One thing is important and took a long time for me to find out the mistake:

• "docker.withRegistry('https://private-registry-x', 'credentials-x')" -> Do not forget to add the "https://" at the front of the registryURL
• In command line "sh 'docker tag private-registry-1/my-image:tag private-registry-2/my-image:tag'", please do NOT add any "https://" in the front of the registryURL

The following jenkinsfile has worked for me:

PS: in my use case, i pull a source-image from DockerHub, tag this image, then push this target-image to a private company image registry.

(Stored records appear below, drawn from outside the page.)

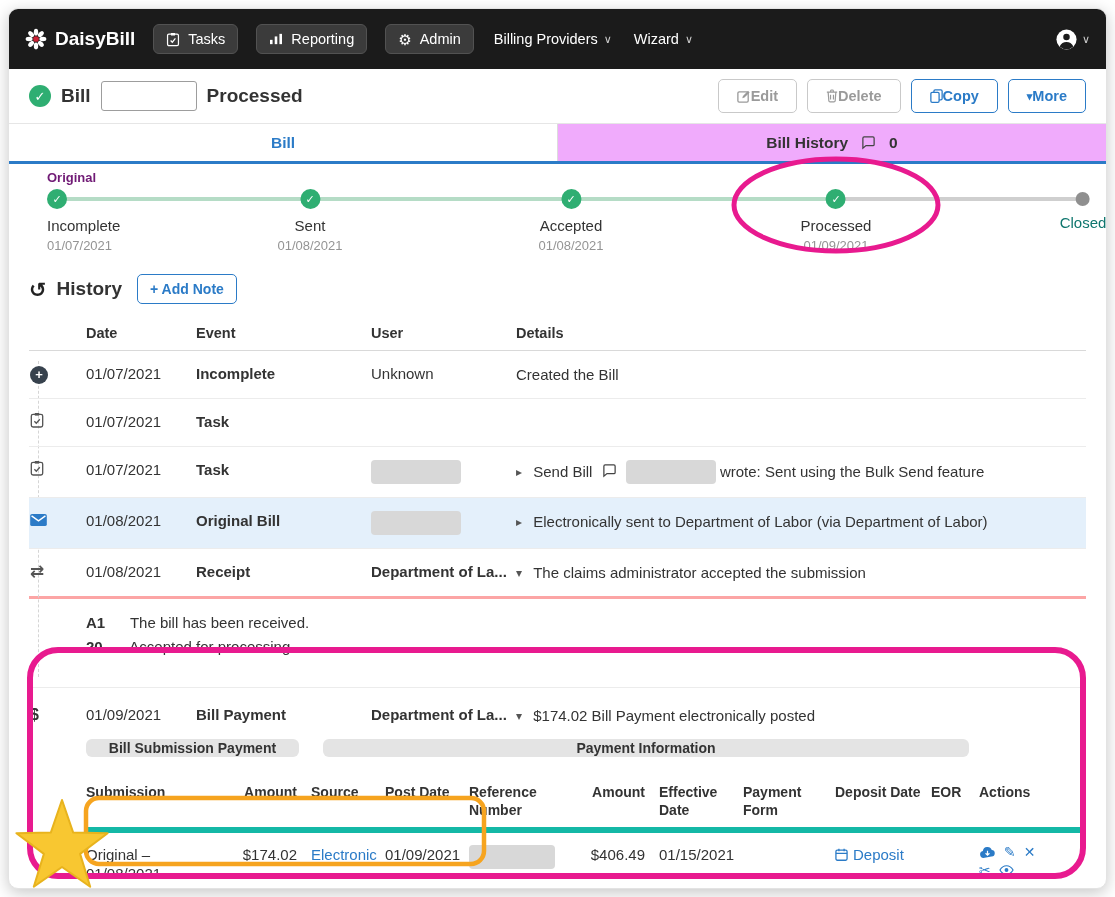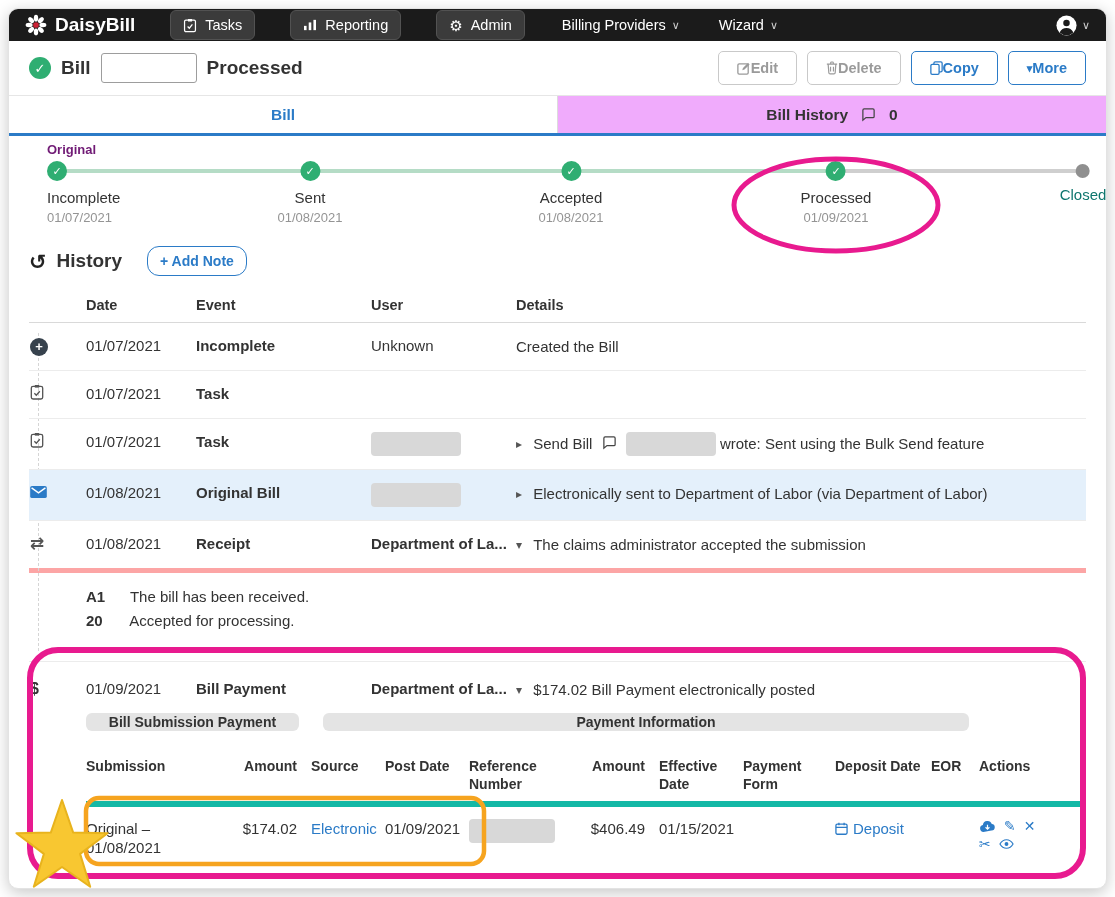"DaisyBill" .topnav { gap: 35px -> 18px; height: 32px -> 60px }
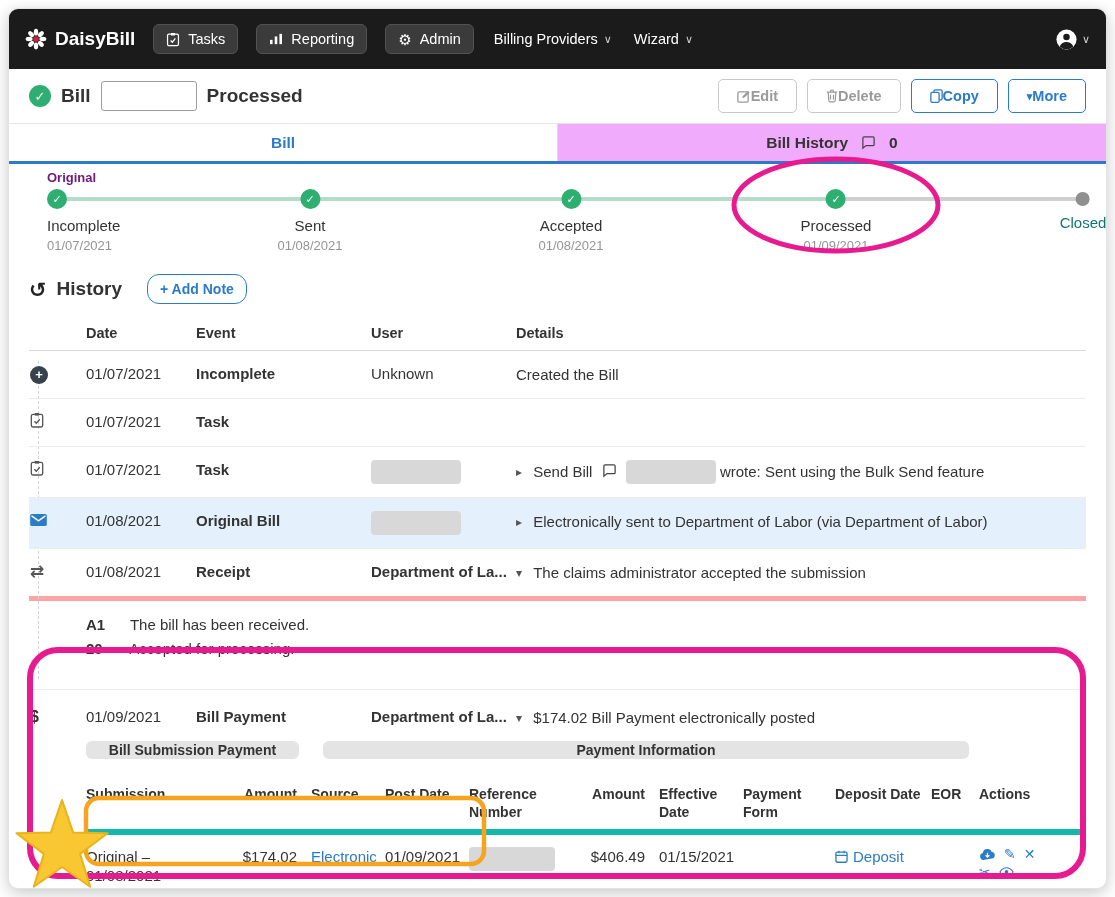"+ Add Note" .add-note { border-radius: 12px -> 5px; margin-left: 15px -> 5px }
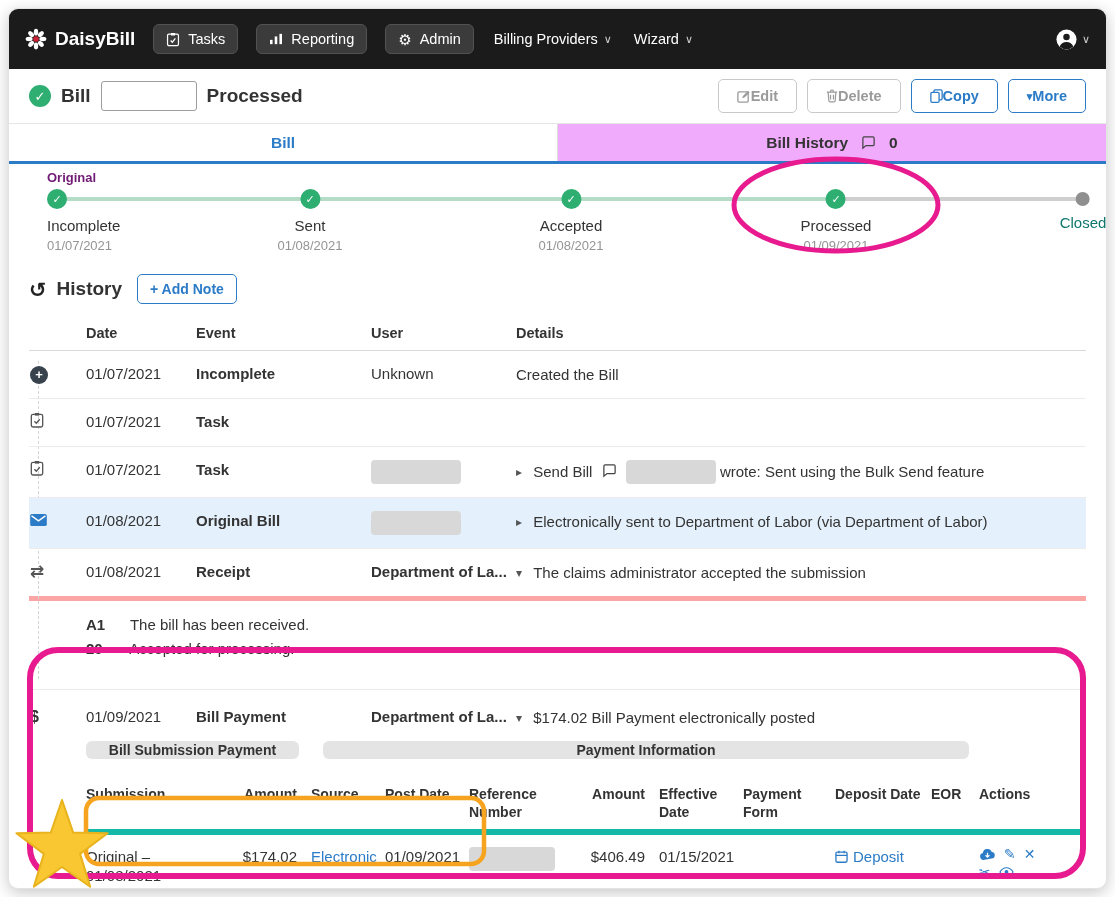"A1 The bill has been" div.codes { border-top: 5px solid #fca5a5 -> 3px solid #fca5a5 }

def registryCredentials1 = "cridentialIdOfJenkinsForRegistry1"
def registryCredentials2 = "cridentialIdOfJenkinsForRegistry2"
def protocol = "https://"
def registryURL1 = "registry.hub.docker.com"
def registryURL2= "harbor.mycompany.xx.yy.com"

pipeline {
    agent any

    parameters {
         string(name: 'sourceImageName', defaultValue: '', description: 'Source-Image-Name, name-schema is like user/foo, e.g. jenkins/jenkins')
         string(name: 'sourceImageTag', defaultValue: '', description: 'Source-Image-Tag, e.g. lts')
         string(name: 'targetImageName', defaultValue: '', description: 'Target-Image-Name, name-schema is like user/foo, e.g. jenkins/jenkins')
         string(name: 'targetImageTag', defaultValue: '', description: 'Target-Image-Tag, e.g. lts')
    }

    stages {

        stage('Pull source-image from Registry 1 & tag the image') {
            steps {
                script {
                    //pull source-image from registry 1
                    docker.withRegistry(protocol + registryURL1, registryCredentials1) {
                        docker.image("${params.sourceImageName}:${params.sourceImageTag}").pull()
                    }

                    //tag the image
                    sh "docker tag ${registryURL1}/${params.sourceImageName}:${params.sourceImageTag} ${registryURL2}/${params.targetImageName}:${params.targetImageTag}"
                }
            }
        }

        stage('push target-image to Registry 2') {
            steps {
                script {
                    //push target-image to registry 2
                    docker.withRegistry(protocol + registryURL2, registryCredentials2) {
                        sh "docker push ${registryURL2}/${params.targetImageName}:${params.targetImageTag}"
                    }
                }
            }
        }
    }
}

Answer 3

The solution was to tag the image before pushing it, final code:

node {
    checkout scm

    stage 'Pull latest image from private-registry-1'

    def image
    docker.withRegistry('https://private-registry-1', 'credentials-1') {
        image = docker.image('my-image:tag')
        image.pull()
    }

    stage 'Push image to private-registry-2'

    // SOLUTION START
    sh 'docker tag private-registry-1/my-image:tag private-registry-2/my-image:tag'
    image = docker.image('private-registry-2/my-image:tag')
    // SOLUTION END

    docker.withRegistry('https://private-registry-2', 'credentials-2') {
        image.push()
    }
}

I don't like how the tagging is done manually through "sh" but I couldn't find a way to do it through the built-in Docker syntax. I will also need to parameterize the image name and tag (my-image:tag) for future use.